2 will fall in a short time. This preparation siphon is repeated to replenish the dialysate into the liquid storage tank 12.

The embodiment shown in FIG. 2 utilizes a water storage tank 16 equipped with a float type constant water level valve 22 to supply dilution water to a mixing tank 7'.

When the measurement of the stock solution in the stock solution measuring tank 3 is completed, the solenoid type pinch valve 1 for siphon formation is activated.
8 opens and the water in the water storage tank 16 flows through the flow path A'-B'-
It flows through C' and the pressure drop in C' forms a siphon, causing the water and stock solution to fall all at once into the mixing tank 7'. When the liquid level in the mixing tank 7' reaches a predetermined level, the float type level switch 8 operates to open the solenoid type pinch valve 20 for air introduction and stop the siphon action, thereby interrupting the water supply. do. The subsequent stirring, mixing, transfer to the liquid storage tank 12, etc. are exactly the same as in the embodiment shown in FIG.

(Effects of the invention) Instead of the conventional large-diameter electric ball valve, a siphon made of a large-diameter pipe is used to create a compact,
By cleverly utilizing a lightweight, inexpensive, and sanitary solenoid-type pinch valve, the siphon is controlled and the performance is comparable to that of an electric ball valve.

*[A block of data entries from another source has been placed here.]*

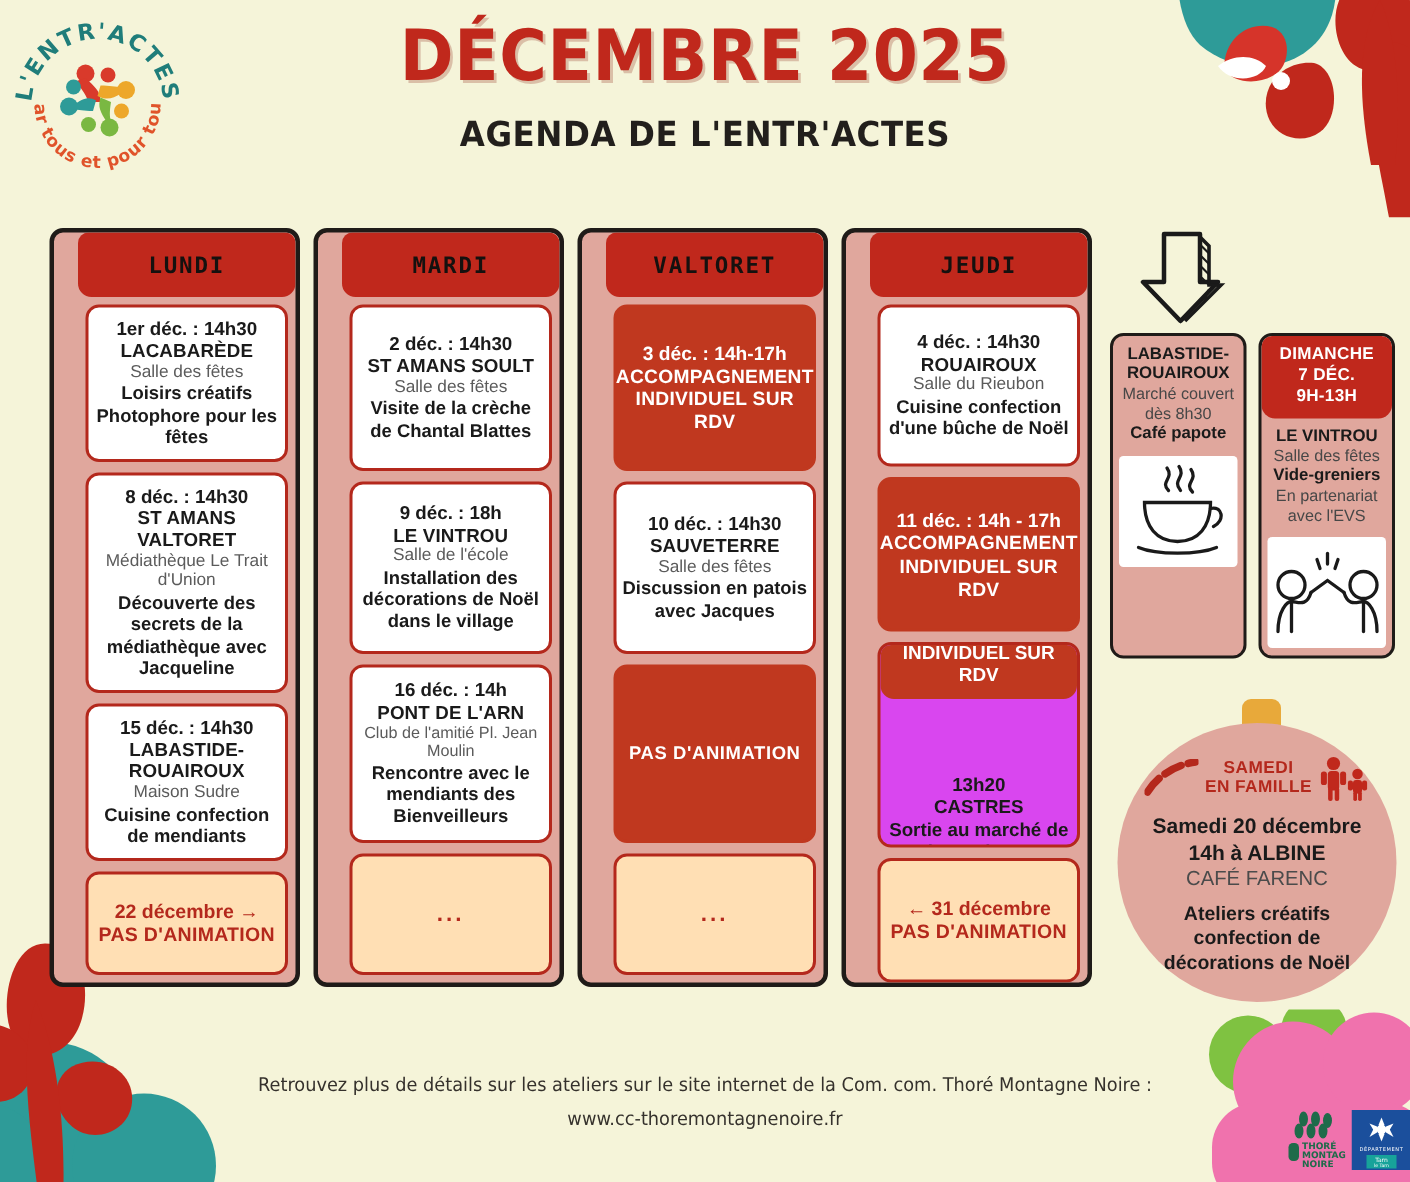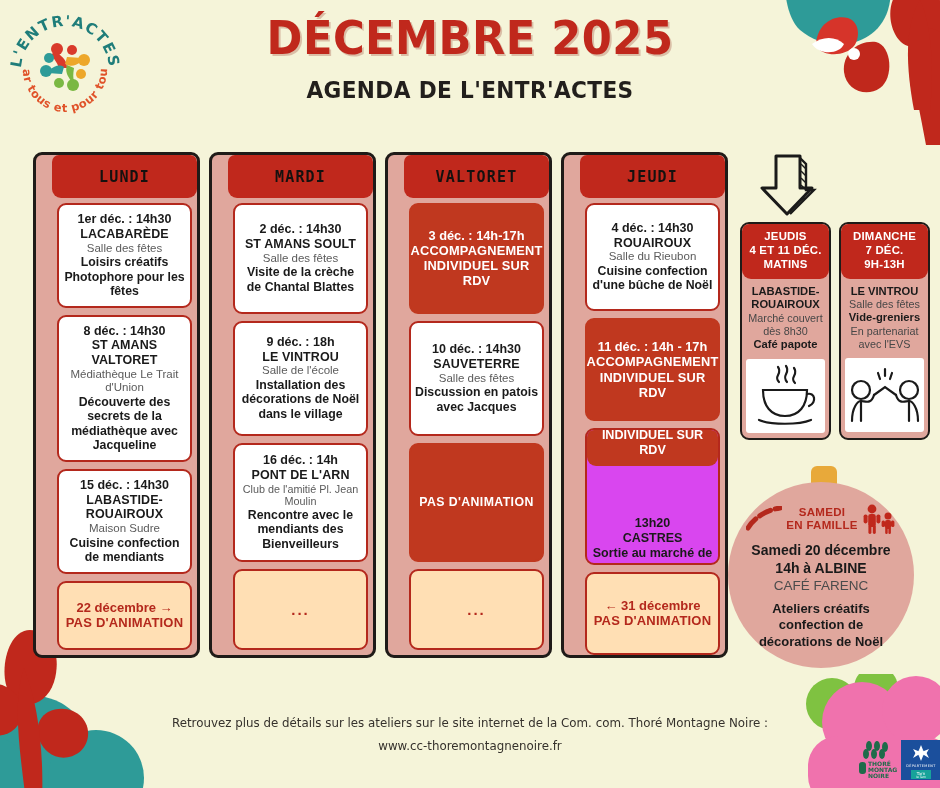--- a/index.html
+++ b/index.html
@@ -461,11 +461,6 @@
   <div class="side-panels">
 
     <div class="spanel">
-      <div class="spanel-head">
-        <div>JEUDIS</div>
-        <div>4 ET 11 DÉC.</div>
-        <div>MATINS</div>
-      </div>
       <div class="spanel-body">
         <div class="b">LABASTIDE-</div>
         <div class="b">ROUAIROUX</div>

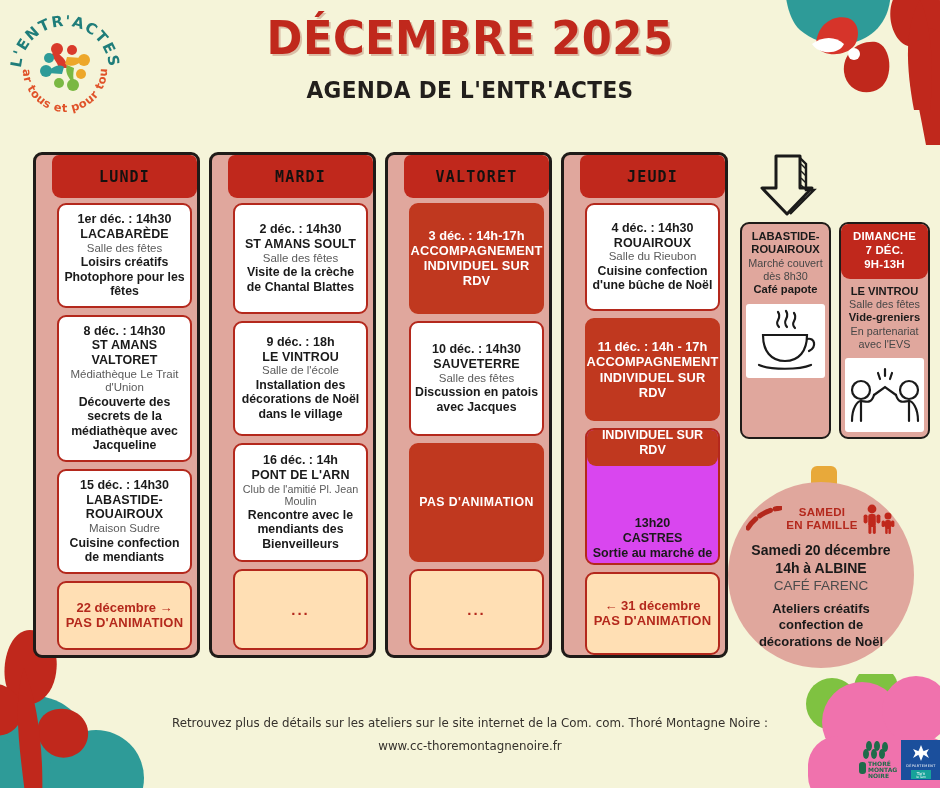--- a/index.html
+++ b/index.html
@@ -189,7 +189,7 @@
   }
 
   
-  .bauble-wrap { position: absolute; left: 728px; top: 466px; width: 190px; height: 200px; }
+  .bauble-wrap { position: absolute; left: 745px; top: 466px; width: 190px; height: 200px; }
   .bauble-cap {
     position: absolute; left: 83px; top: 0; width: 26px; height: 20px;
     background: #e8a93a; border-radius: 6px 6px 3px 3px;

Furthermore, the mechanism of the present invention does not use any metal that is susceptible to corrosion in the liquid contact parts, has an extremely simple structure, and is easy to clean, compared to conventional systems in terms of hygiene, which is the most important aspect of medical equipment. It has excellent features. This also greatly contributes to reducing failures, extending product life, and improving reliability.

[Brief explanation of the drawing]

Figure 1 is a piping diagram of the embodiment of the present invention, Figure 2 is the same,
It is a piping diagram of another Example. Explanation of symbols of main parts, 2, 14, 18, 20
... Solenoid type pinch valve, 3... Raw solution measuring tank, 4, 8... Float type level switch, 7,
7′...mixing tank, 122...liquid storage tank, 13,
17... Siphon, 15, 19... Side channel, 16... Water storage tank, 21, 21'... Air backflow prevention tank, P... Stock solution measuring section, Q, Q'... Dilution water supply section.

Claims (1)

[Claims] 1. In an apparatus for preparing a solution of a desired concentration by diluting and mixing a certain amount of stock solution with water, a siphon 13 is provided between a mixing tank 7 and a storage tank 12, and a siphon is connected to the siphon. A liquid transfer mechanism formed by connecting a side passage 15 having a forming solenoid type pinch valve 14. 2. A water storage tank 16 having a constant water level valve 22 is provided at the top of the measuring tank type chemical liquid preparation device, and a solenoid type pinch valve 18 for forming a siphon is installed in the siphon 17 provided between the water storage tank 16 and the mixing tank 7'. 2. The liquid transfer mechanism according to claim 1, further comprising a side passage 19 having a side passage 19 and a solenoid type pinch valve 20 for introducing air. 3. The liquid transfer mechanism according to claim 1 or 2, characterized in that a small-capacity air backflow prevention tank is provided at the liquid outlet of the siphon.